I'm trying to do this in SQL 2005. I have a table with no unique identifier
and I need to add this now. Say I have Table1 and I created a column called
ColA. There are already 7000+ records in this table and I want to inject a
number value in ColA from 1-what ever. I'm guessing this is going to be an
update command but I don't know what to use.
I couldn't set ColA as a unique ID because I get the you can not have Null
value in that column when I try to save.
Thanks!
Is there any other column or columns that can be used to uniquely identify
each row? If you need to update the new column with a number is there any
particular ordering or sequence? How do you plan to update this in the
future if it is not IDENTITY/GUID?
Assuming there is no meaning to the numbers and they will be just used as
unique identifiers, you can simply add the column as IDENTITY, which will
automatically populate the numbers for you:
CREATE TABLE Foo (
col2 CHAR(1));
INSERT INTO Foo VALUES('a');
INSERT INTO Foo VALUES('b');
GO
ALTER TABLE Foo ADD col1 INT IDENTITY(1, 1) NOT NULL;
GO
SELECT col1, col2
FROM Foo;
HTH,
Plamen Ratchev
http://www.SQLStudio.com
pvong - 20 Jul 2008 20:32 GMT
Thanks. That did it. That created my unique ID column for me. You brought
up a good question and I'm not sure what the answer is. I import data on a
daily basis from a csv file and the csv file does not have the unique
column. Will this auto put the unique ID now that I've used
ALTER TABLE Foo ADD col1 INT IDENTITY(1, 1) NOT NULL; ?
Basically, how do you get sql to auto fill the unique ID column when it's
from an import? Just in case your wondering, I'm using SSIS to import my
csv file.
Thanks from a newbie
> Is there any other column or columns that can be used to uniquely identify
> each row? If you need to update the new column with a number is there any
[quoted text clipped - 24 lines]
> Plamen Ratchev
> http://www.SQLStudio.com
Plamen Ratchev - 20 Jul 2008 23:54 GMT
Yes, in your case importing the CSV file via SSIS will populate
automatically the unique values in the column. Just make sure in the
mappings of input file to columns the input is set to <ignore> for the new
column, and that will automatically generate on insert new values.
HTH,
Plamen Ratchev
http://www.SQLStudio.com
>> I have a table with no unique identifier and I need to add this now. <<
A table **by definition** must have a key.
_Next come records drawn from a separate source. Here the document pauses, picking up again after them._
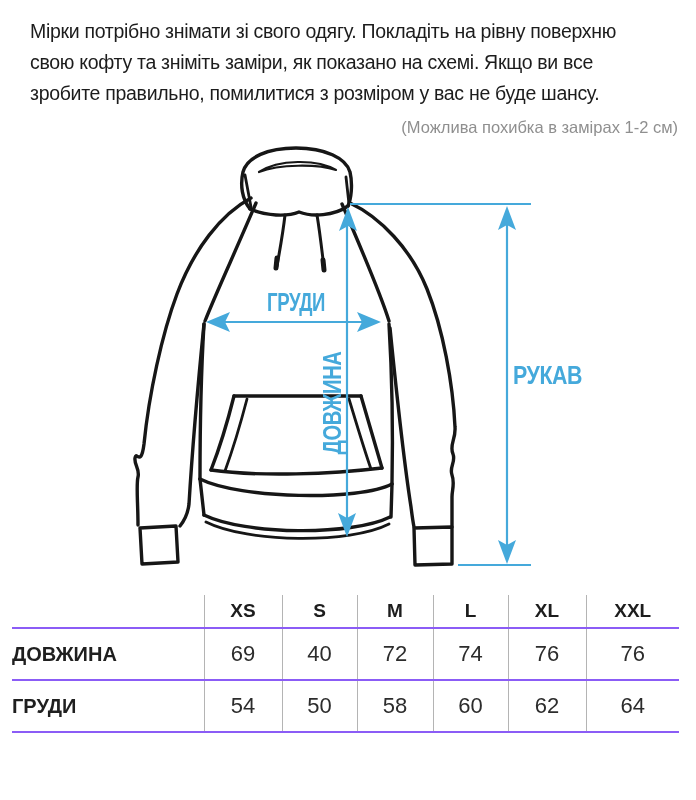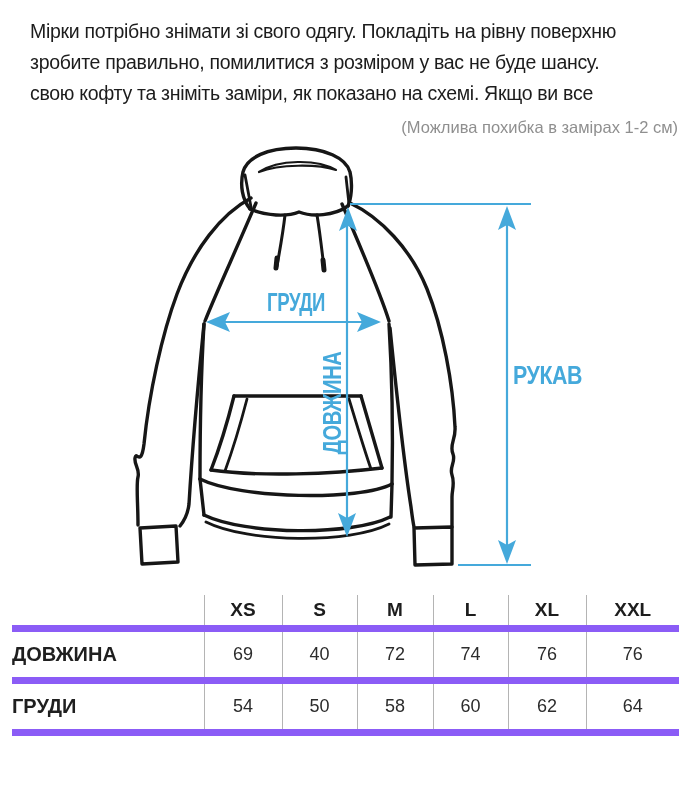--- a/index.html
+++ b/index.html
@@ -35,52 +35,52 @@
     letter-spacing: -0.5px;
   }
   table.size-table {
     border-collapse: collapse;
     table-layout: fixed;
     width: 667px;
     margin-left: 12px;
   }
   .size-table th, .size-table td {
     padding: 0;
-    border-bottom: 7px solid #8b5cf6;
+    border-bottom: 2px solid #8b5cf6;
     vertical-align: middle;
   }
   .size-table thead tr { height: 33px; }
   .size-table tbody tr { height: 52px; }
   .size-table th {
     font-size: 19px;
     font-weight: bold;
     color: #1d1d1d;
     text-align: center;
   }
   .size-table td.value {
-    font-size: 18px;
+    font-size: 22px;
     font-weight: 400;
     color: #2c2c2c;
     text-align: center;
   }
   .size-table td.row-label, .size-table th.corner {
     text-align: left;
     font-weight: bold;
     font-size: 20px;
     color: #1f1f1f;
   }
   .size-table .vline { border-left: 1px solid #b4b4b4; }
 </style>
 </head>
 <body>
 
 <div class="intro">
   <div>Мірки потрібно знімати зі свого одягу. Покладіть на рівну поверхню</div>
+  <div>свою кофту та зніміть заміри, як показано на схемі. Якщо ви все</div>
   <div>зробите правильно, помилитися з розміром у вас не буде шансу.</div>
-  <div>свою кофту та зніміть заміри, як показано на схемі. Якщо ви все</div>
 </div>
 <div class="note">(Можлива похибка в замірах 1-2 см)</div>
 
 <div class="diagram-wrap">
   <svg width="696" height="452" viewBox="0 140 696 452">
 
     <g stroke="#161616" stroke-width="3.4" fill="none" stroke-linecap="round" stroke-linejoin="round">
       <path d="M 250,206 C 242,196 240,182 243,169 C 247,154 268,145 296,145 C 325,145 346,155 350,169 C 353,182 351,196 348,203"></path>
       <path d="M 250,206 C 266,213 287,214 299,209 C 312,214 334,213 348,203"></path>
       <path d="M 245,172 L 251,204" stroke-width="2.8"></path>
What you have is a non-
sequential file written with SQL. A kludge is to use IDENTITY or some
other non-relational numbering to make it into a sequential file; but
it is still not a table.
Since we have no idea what this "table" is supposed to be, we cannot
suggest a proper key for it. In RDBMS, there is no such thing as
"magical, universal, one-size-fits-all" key; it has to be particular
to the table and the data element being modeled.
Alex Kuznetsov - 21 Jul 2008 20:31 GMT
> >> I have a table with no unique identifier and I need to add this now. <<
>
> A table **by definition** must have a key.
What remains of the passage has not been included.